Background information
- Born: Hanna Raniszewska 1990 (age 35–36) Gdańsk, Poland
- Genres: Neo-classical;
- Instruments: Piano; synthesizer; vocals;
- Years active: 2015–present
- Labels: Deutsche Grammophon; Gondwana;
- Website: haniarani.com

= Hania Rani =

Polish pianist, composer and singer (born 1990)

Hania Rani (born Hanna Raniszewska in 1990) is a Polish pianist, composer and singer.

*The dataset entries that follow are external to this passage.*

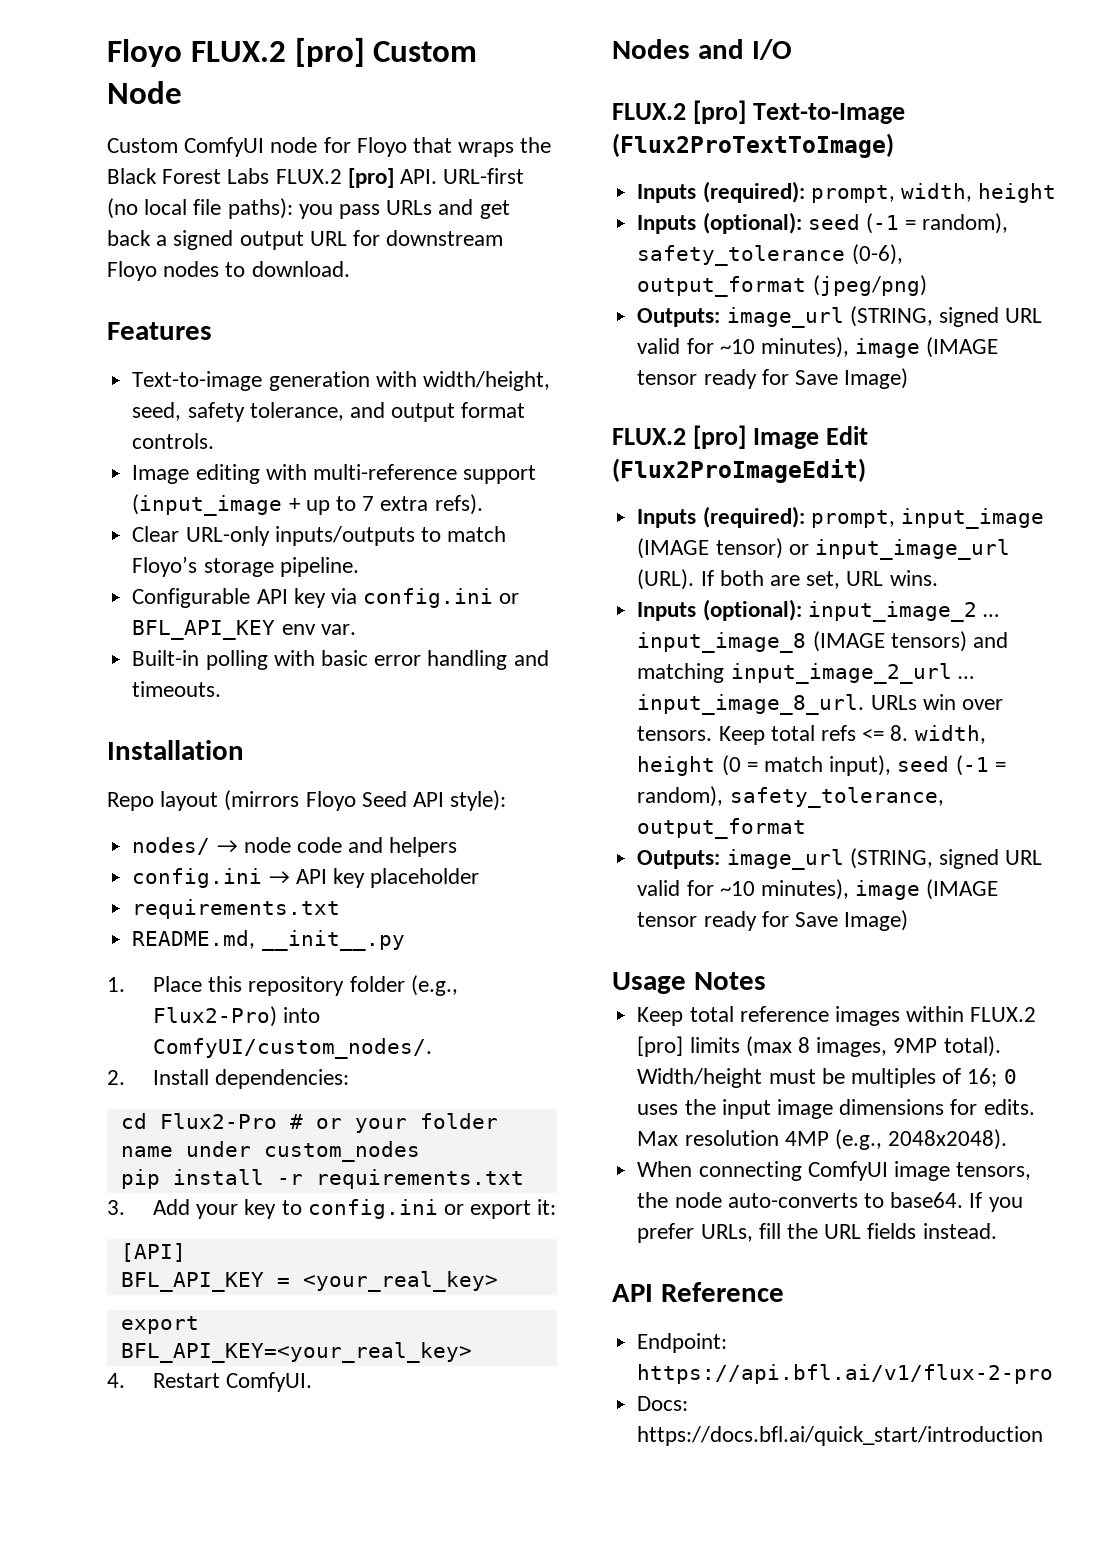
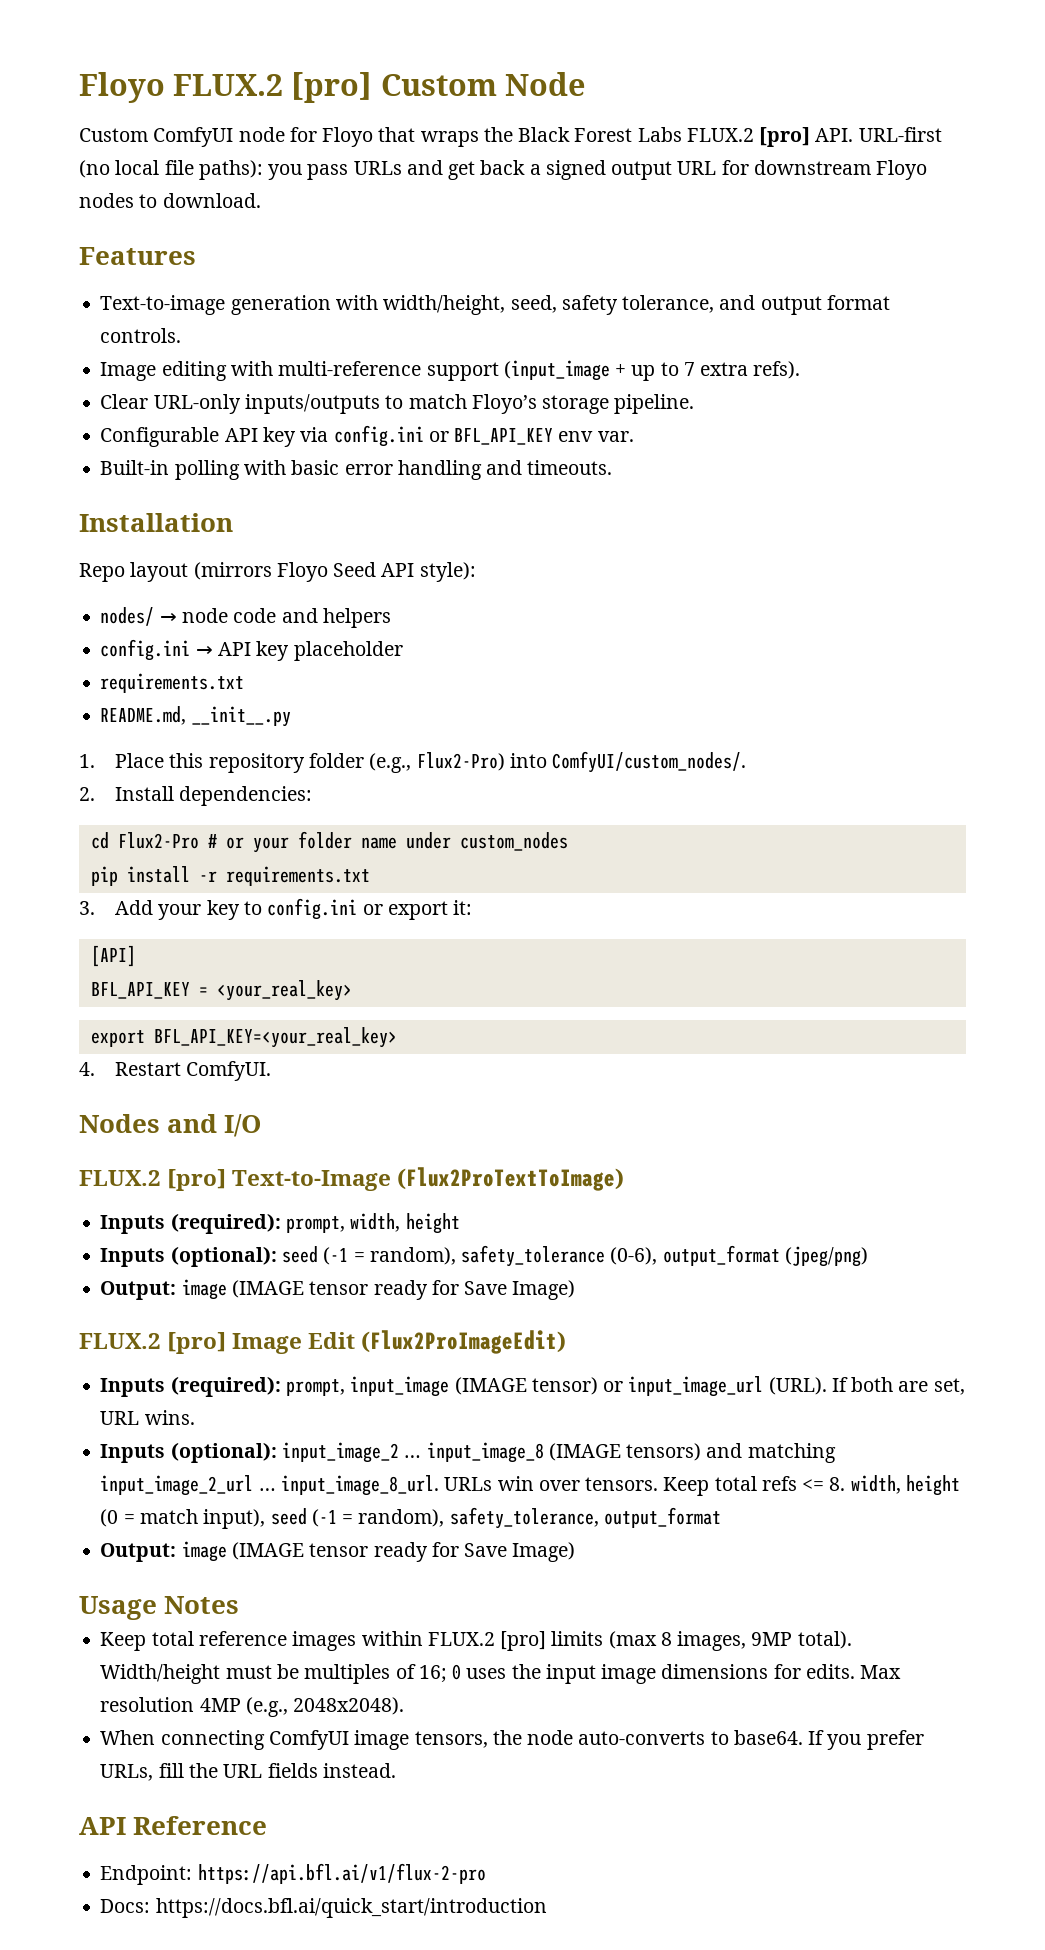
  Inputs (optional): seed (-1 = random), safety_tolerance (0-6), output_format (jpeg/png)
- Outputs: image_url (STRING, signed URL valid for ~10 minutes), image (IMAGE tensor ready for Save Image)
+ Output: image (IMAGE tensor ready for Save Image)
  Keep total refs <= 8. width, height (0 = match input), seed (-1 = random), safety_tolerance, output_format
- Outputs: image_url (STRING, signed URL valid for ~10 minutes), image (IMAGE tensor ready for Save Image)
+ Output: image (IMAGE tensor ready for Save Image)

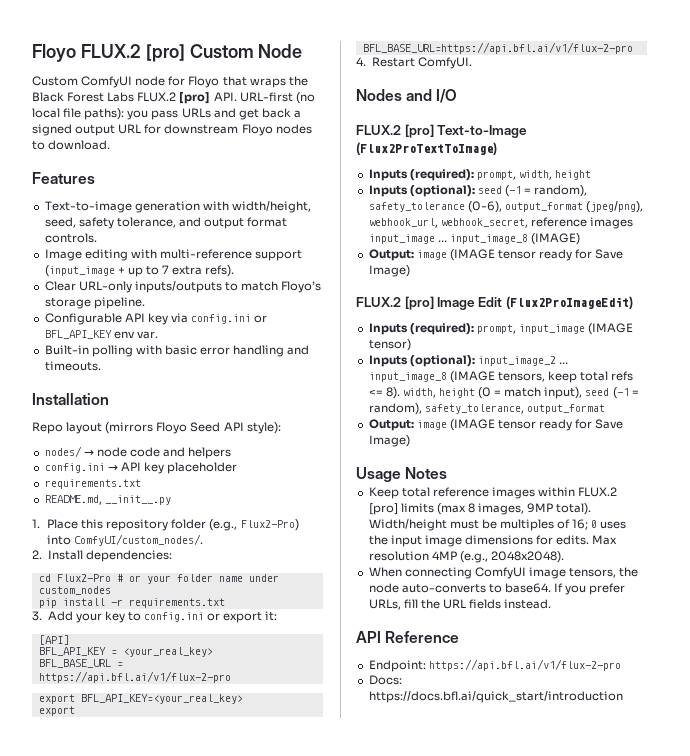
+ BFL_BASE_URL = https://api.bfl.ai/v1/flux-2-pro
+ export BFL_BASE_URL=https://api.bfl.ai/v1/flux-2-pro
- Inputs (optional): seed (-1 = random), safety_tolerance (0-6), output_format (jpeg/png)
+ Inputs (optional): seed (-1 = random), safety_tolerance (0-6), output_format (jpeg/png), webhook_url, webhook_secret, reference images input_image … input_image_8 (IMAGE)
- Inputs (required): prompt, input_image (IMAGE tensor) or input_image_url (URL). If both are set, URL wins.
+ Inputs (required): prompt, input_image (IMAGE tensor)
- Inputs (optional): input_image_2 … input_image_8 (IMAGE tensors) and matching input_image_2_url … input_image_8_url. URLs win over tensors. Keep total refs <= 8. width, height (0 = match input), seed (-1 = random), safety_tolerance, output_format
+ Inputs (optional): input_image_2 … input_image_8 (IMAGE tensors, keep total refs <= 8). width, height (0 = match input), seed (-1 = random), safety_tolerance, output_format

==Early life and education==
Rani was born in Gdańsk to parents who are a doctor and an architect. She studied music at the Feliks Nowowiejski Music School in Gdańsk, Fryderyk Chopin University of Music in Warsaw, and the Hochschule für Musik Hanns Eisler in Berlin.

== Career ==
Trained as a classical pianist, Rani began incorporating jazz into her work during music school. In 2015, she collaborated with Dobrawa Czocher on the album Biała Flaga, featuring their arrangements of music by Grzegorz Ciechowski. During the COVID-19 pandemic, Rani started experimenting with improvisation and composing. She has blurred traditional distinctions between jazz, classical and house music.

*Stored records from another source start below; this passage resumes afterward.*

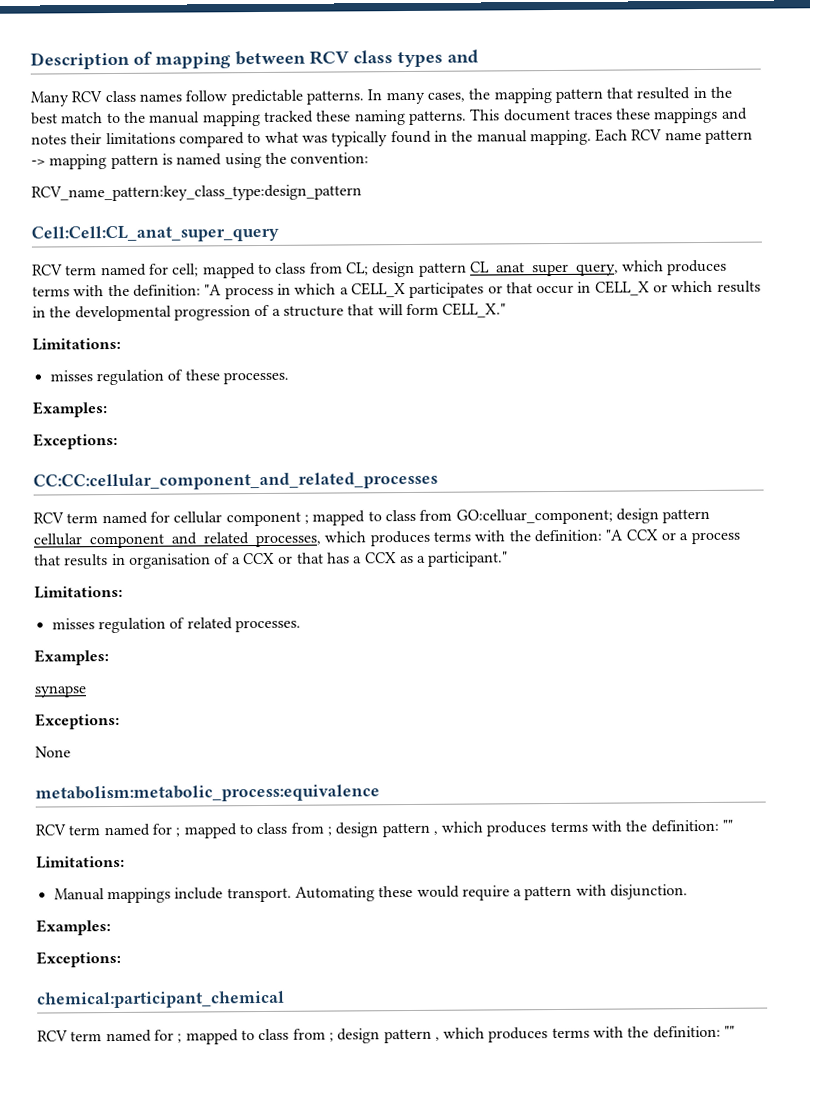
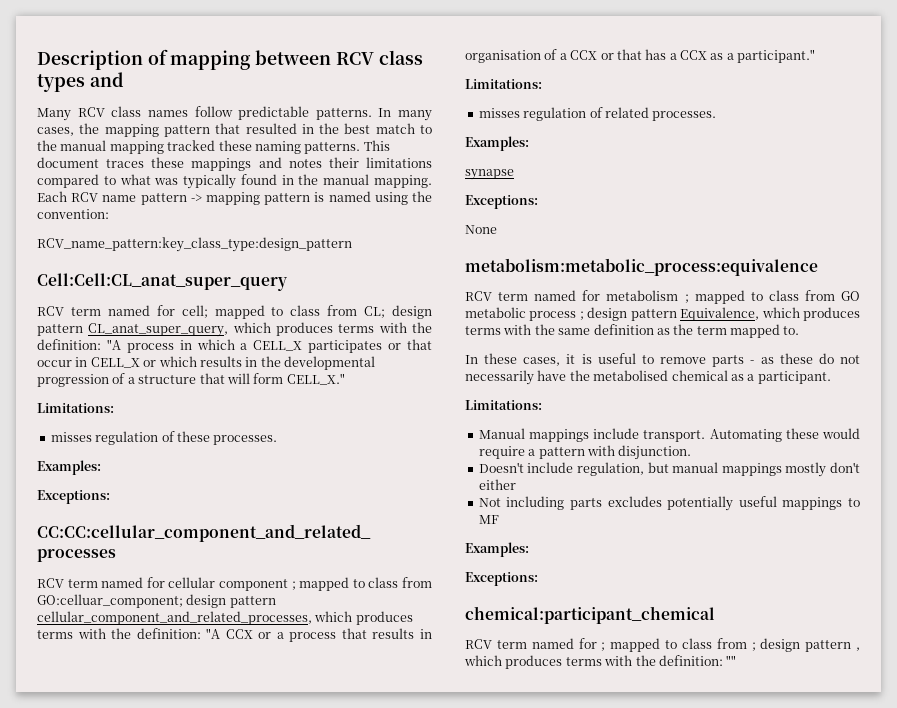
  metabolism:metabolic_process:equivalence
- RCV term named for ; mapped to class from ; design pattern , which produces terms with the definition: ""
+ RCV term named for metabolism ; mapped to class from GO metabolic process ; design pattern Equivalence, which produces terms with the same definition as the term mapped to.
+ In these cases, it is useful to remove parts - as these do not necessarily have the metabolised chemical as a participant.
+ Doesn't include regulation, but manual mappings mostly don't either
+ Not including parts excludes potentially useful mappings to MF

In 2023, she won the Paszport Polityki award in the "popular music" category.

In 2024, ITV, one of the UK's leading broadcasters, commissioned a piece by Rani for the opening credits of their football coverage for the England national football team on ITV Sport.

Rani announced her first piano concerto, Non Fiction, composed partially in response to the discovery in 2020 of the compositions of a young music prodigy, Josima Feldschuh, written during the horrors of World War II in the Warsaw Ghetto. It was recorded in Abbey Road Studios and was released on Decca Records. As of 2025, Rani has won seven Fryderyk Awards.

In 2026, Rani won the European Film Award for Best Composer for her original score for the film Sentimental Value.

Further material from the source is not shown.